The white-throated jacamar is 15 to 16 cm long. The male is distinguished by its white face and throat; its upper parts are dark brown to black with a greenish blue gloss. The belly is also dark brown to black with a chestnut patch in its center. The female is similar, though its chestnut patch may be larger.

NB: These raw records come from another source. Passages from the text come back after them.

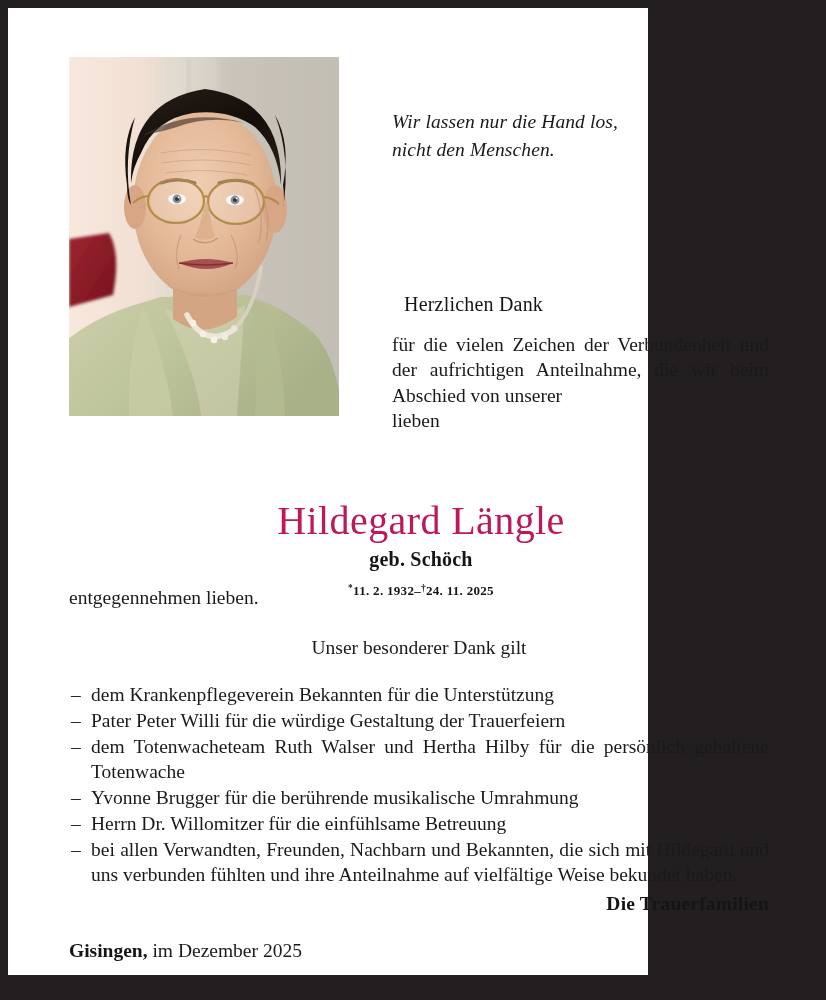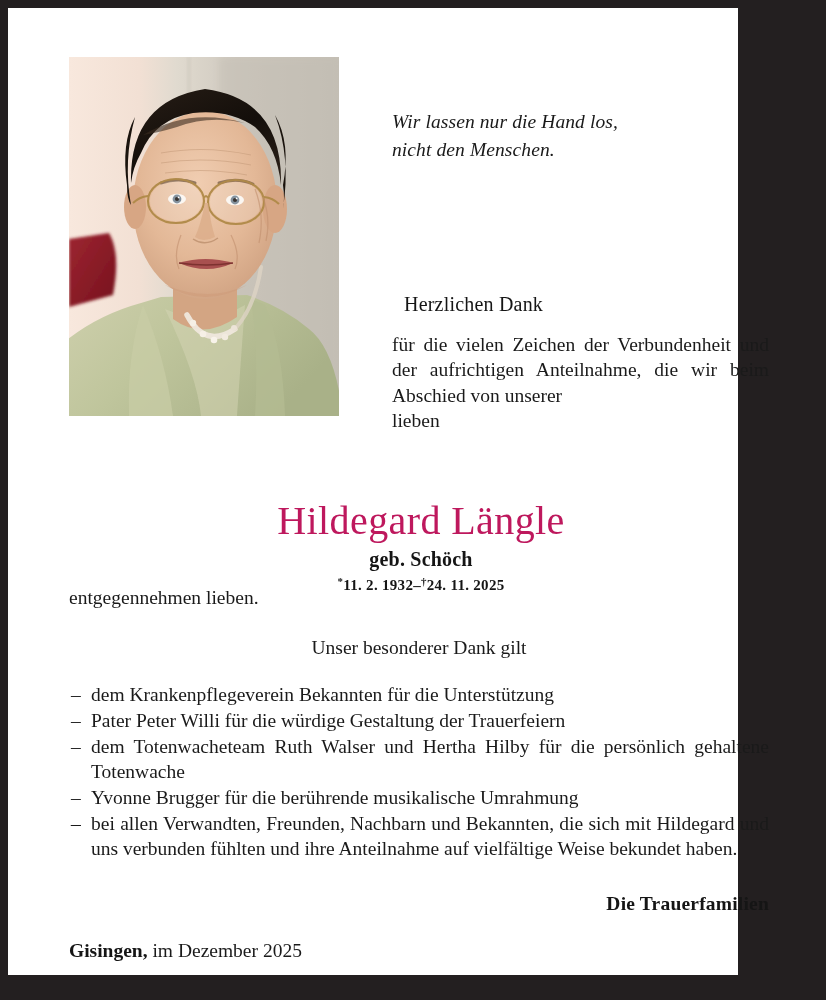--- a/index.html
+++ b/index.html
@@ -27,7 +27,7 @@
   .notice-page {
     position: absolute;
     left: 8px;  top: 8px;
-    width: 730px;
+    width: 640px;
     height: 967px;
     background: #ffffff;
   }

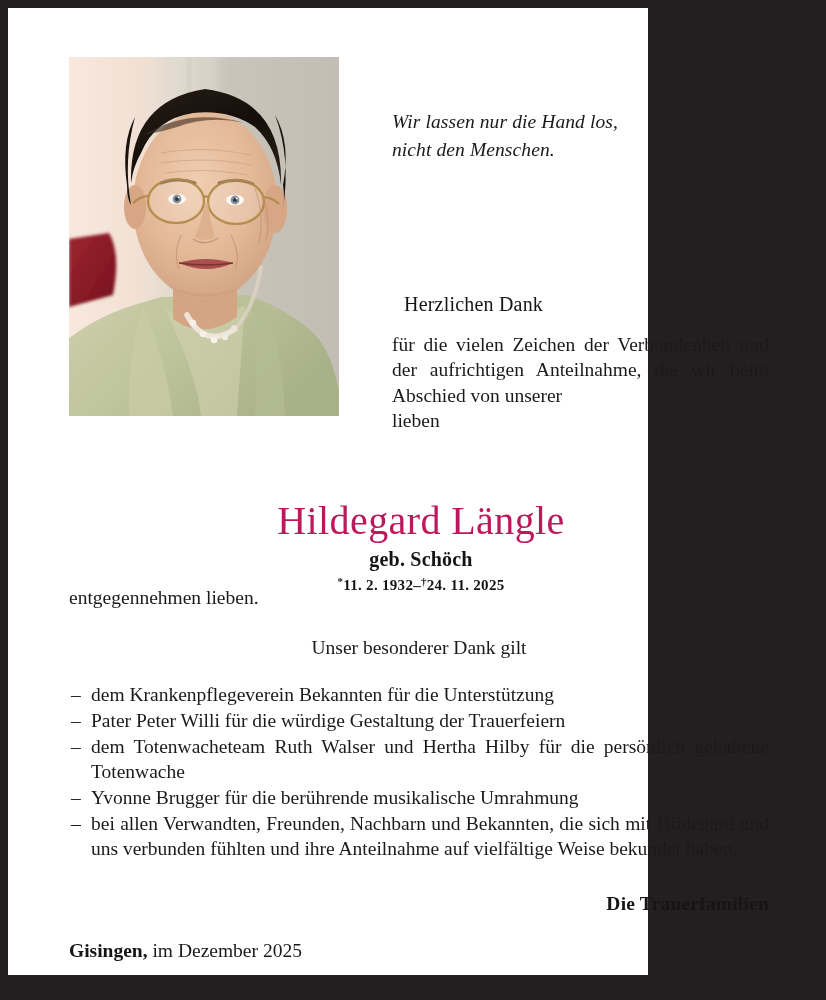--- a/index.html
+++ b/index.html
@@ -103,8 +103,8 @@
     color: #151515;
   }
   .life-dates {
-    margin-top: 4px;
-    font-size: 15px;
+    margin-top: 12px;
+    font-size: 13px;
     font-weight: bold;
     letter-spacing: 0.3px;
     color: #151515;

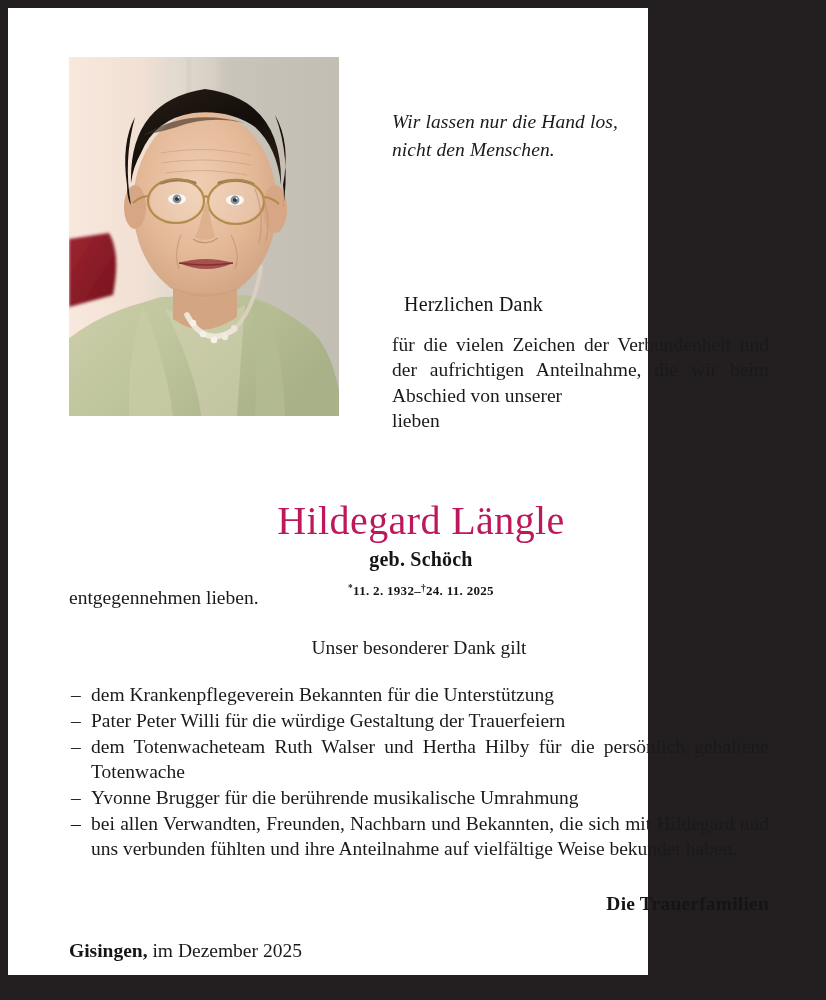--- a/index.html
+++ b/index.html
@@ -329,6 +329,7 @@
         </li>
         <li>
           <span class="dash">–</span>
+          <span>Herrn Dr. Willomitzer für die einfühlsame Betreuung</span>
         </li>
         <li>
           <span class="dash">–</span>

==Distribution and habitat==

The white-throated jacamar is found in a small area of the upper Amazon Basin where eastern Peru, western Brazil, and northern Bolivia abut. It inhabits the edges of primary várzea forest or young growth along whitewater rivers. Examples of the latter include river islands and Gynerium cane and bamboo stands. It is mostly found from mid level up to the canopy. In elevation it has been recorded up to 600 m in Peru.

==Behavior==
===Feeding===

The white-throated jacamar's diet is poorly known, but Hymenoptera and Lepidoptera have been identified. It perches in small groups on exposed branches in the canopy and sallies from there to catch its flying prey.

===Breeding===

One detailed study of the white-throated jacamar's breeding phenology was in Peru's Manu National Park. Nests were found in August and September; they were partially hidden burrows in vertical stream banks. Up to four adults provisioned the young.

===Vocalization===

The white-throated jacamar's song is " a high, thin series of whistles...'pee-pipi-peeee tewee tewee tewee'" . Its call is "a plaintive upslurred 'psueet' or 'kuweei'" .

==Status==

The IUCN has assessed the white-throated jacamar as being of Least Concern. "No immediate threats are recorded, although it is probably sensitive to destruction of riverine habitat."